Segment Start: Data shown

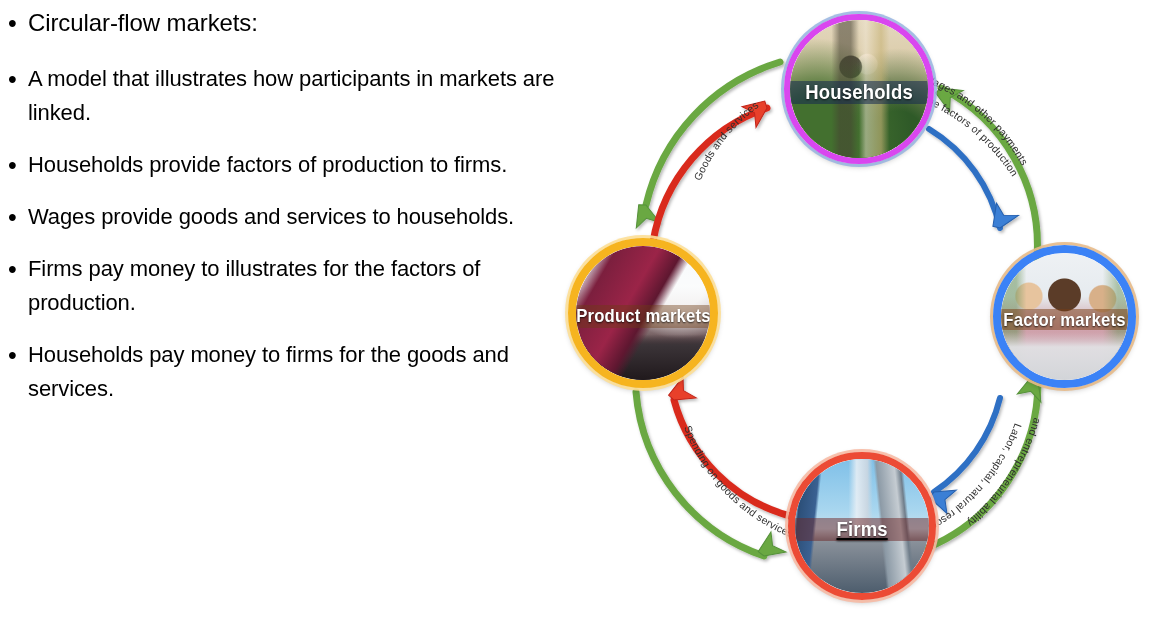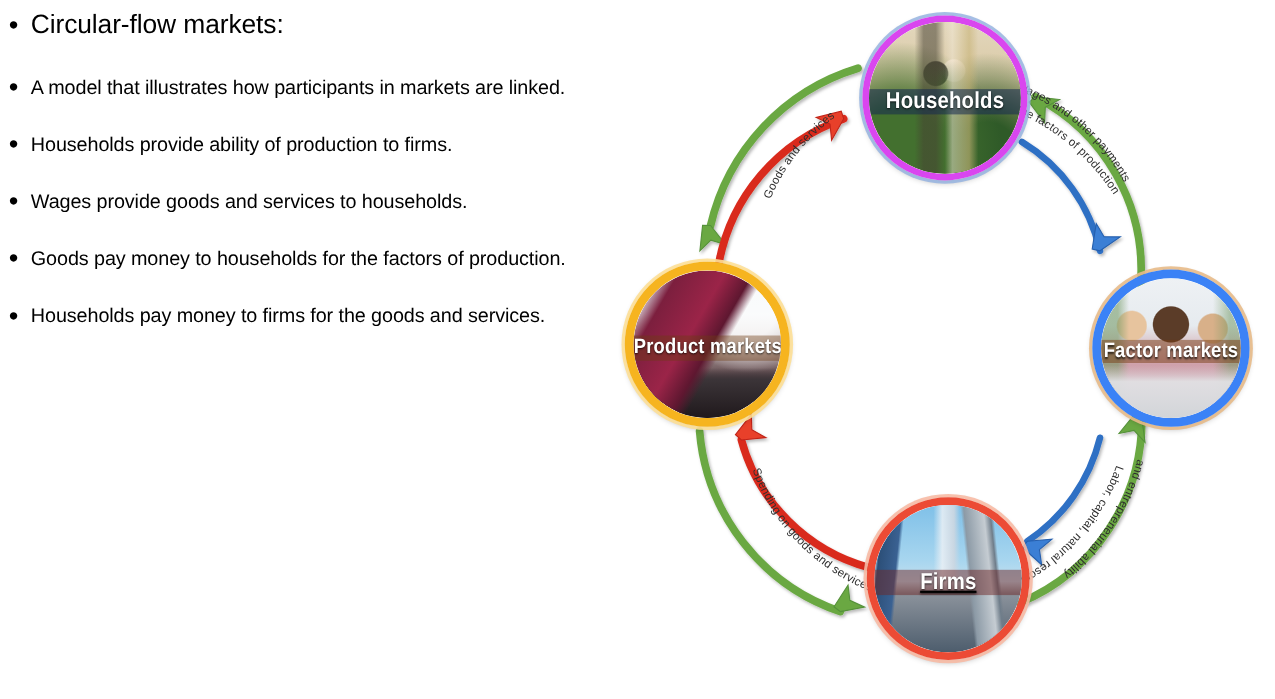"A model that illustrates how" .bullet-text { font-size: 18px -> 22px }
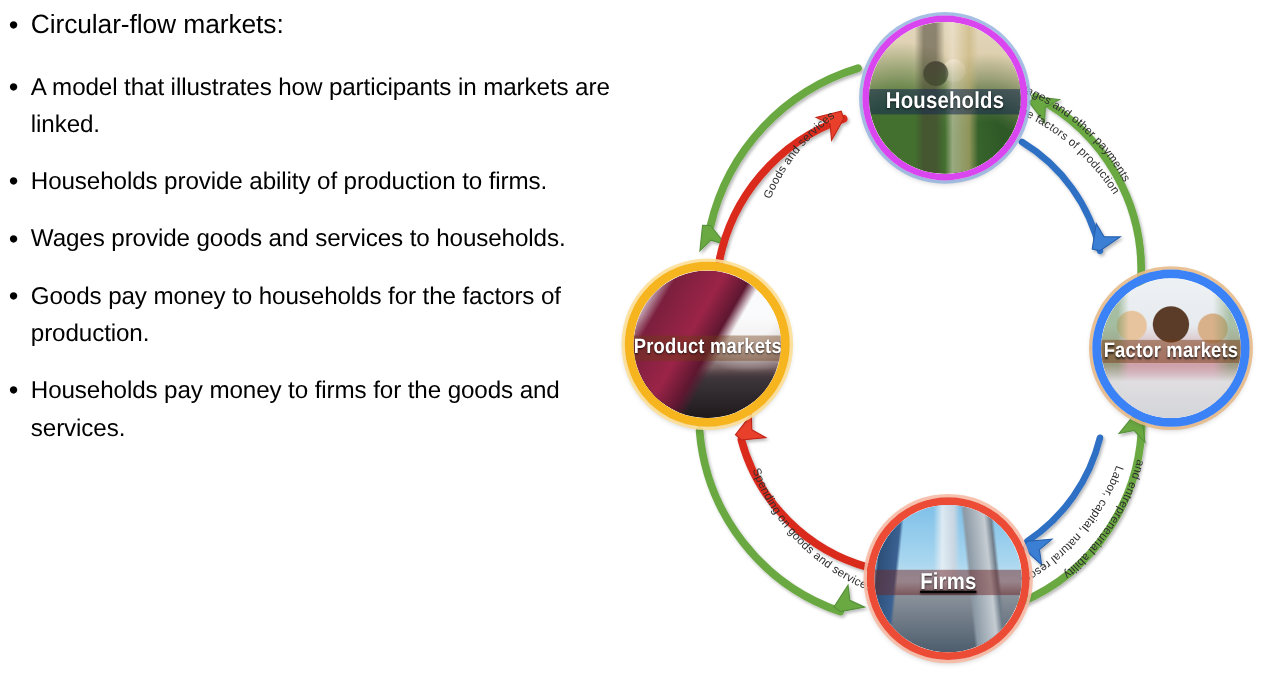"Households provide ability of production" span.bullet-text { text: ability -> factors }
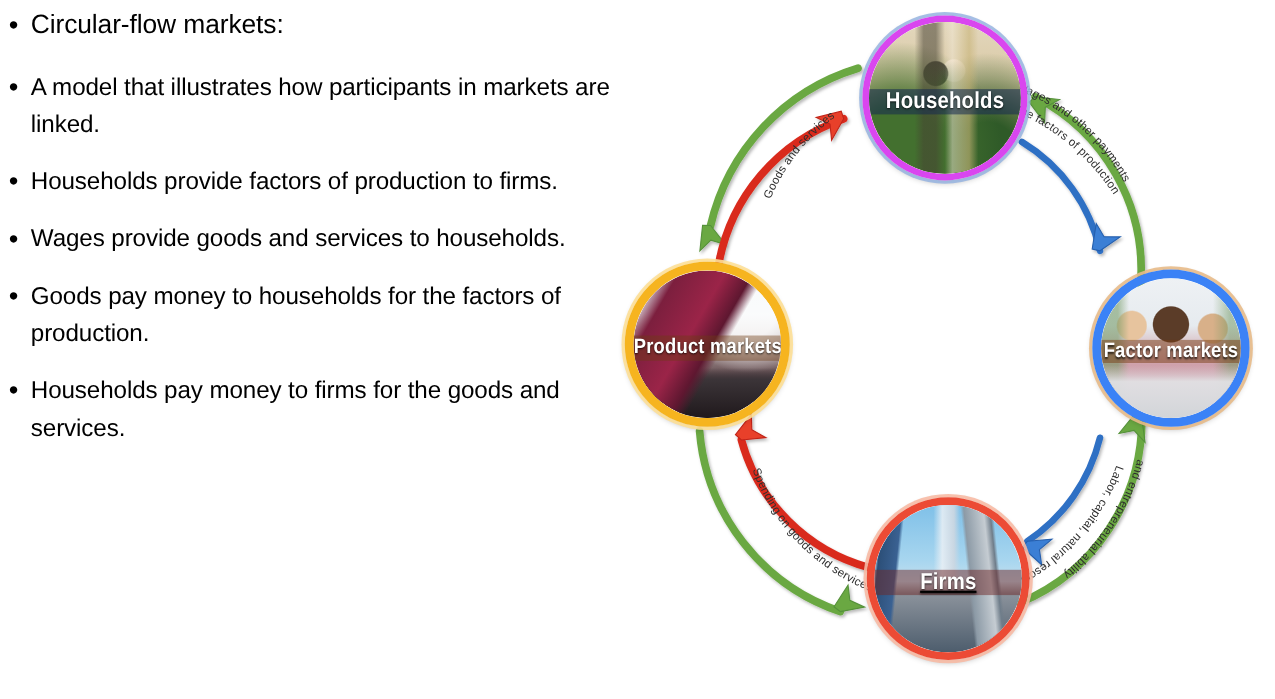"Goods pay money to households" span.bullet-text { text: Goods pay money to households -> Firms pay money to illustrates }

Segment End: Data shown
Segment Start: Data shown

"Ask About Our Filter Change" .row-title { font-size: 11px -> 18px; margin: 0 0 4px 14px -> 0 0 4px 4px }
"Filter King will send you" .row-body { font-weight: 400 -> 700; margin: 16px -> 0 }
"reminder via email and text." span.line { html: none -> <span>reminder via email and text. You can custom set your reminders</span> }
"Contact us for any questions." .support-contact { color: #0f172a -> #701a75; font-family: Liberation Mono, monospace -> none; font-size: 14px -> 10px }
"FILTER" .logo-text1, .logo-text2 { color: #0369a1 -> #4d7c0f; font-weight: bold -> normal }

Segment End: Data shown

> [The task]: All lines in the data above from the one with "About Our Filter" through the one with "color: #0369a1 ->" must be repeated exactly, and no others.

> [Solved problem]:
"Ask About Our Filter Change" .row-title { font-size: 11px -> 18px; margin: 0 0 4px 14px -> 0 0 4px 4px }
"Filter King will send you" .row-body { font-weight: 400 -> 700; margin: 16px -> 0 }
"reminder via email and text." span.line { html: none -> <span>reminder via email and text. You can custom set your reminders</span> }
"Contact us for any questions." .support-contact { color: #0f172a -> #701a75; font-family: Liberation Mono, monospace -> none; font-size: 14px -> 10px }
"FILTER" .logo-text1, .logo-text2 { color: #0369a1 -> #4d7c0f; font-weight: bold -> normal }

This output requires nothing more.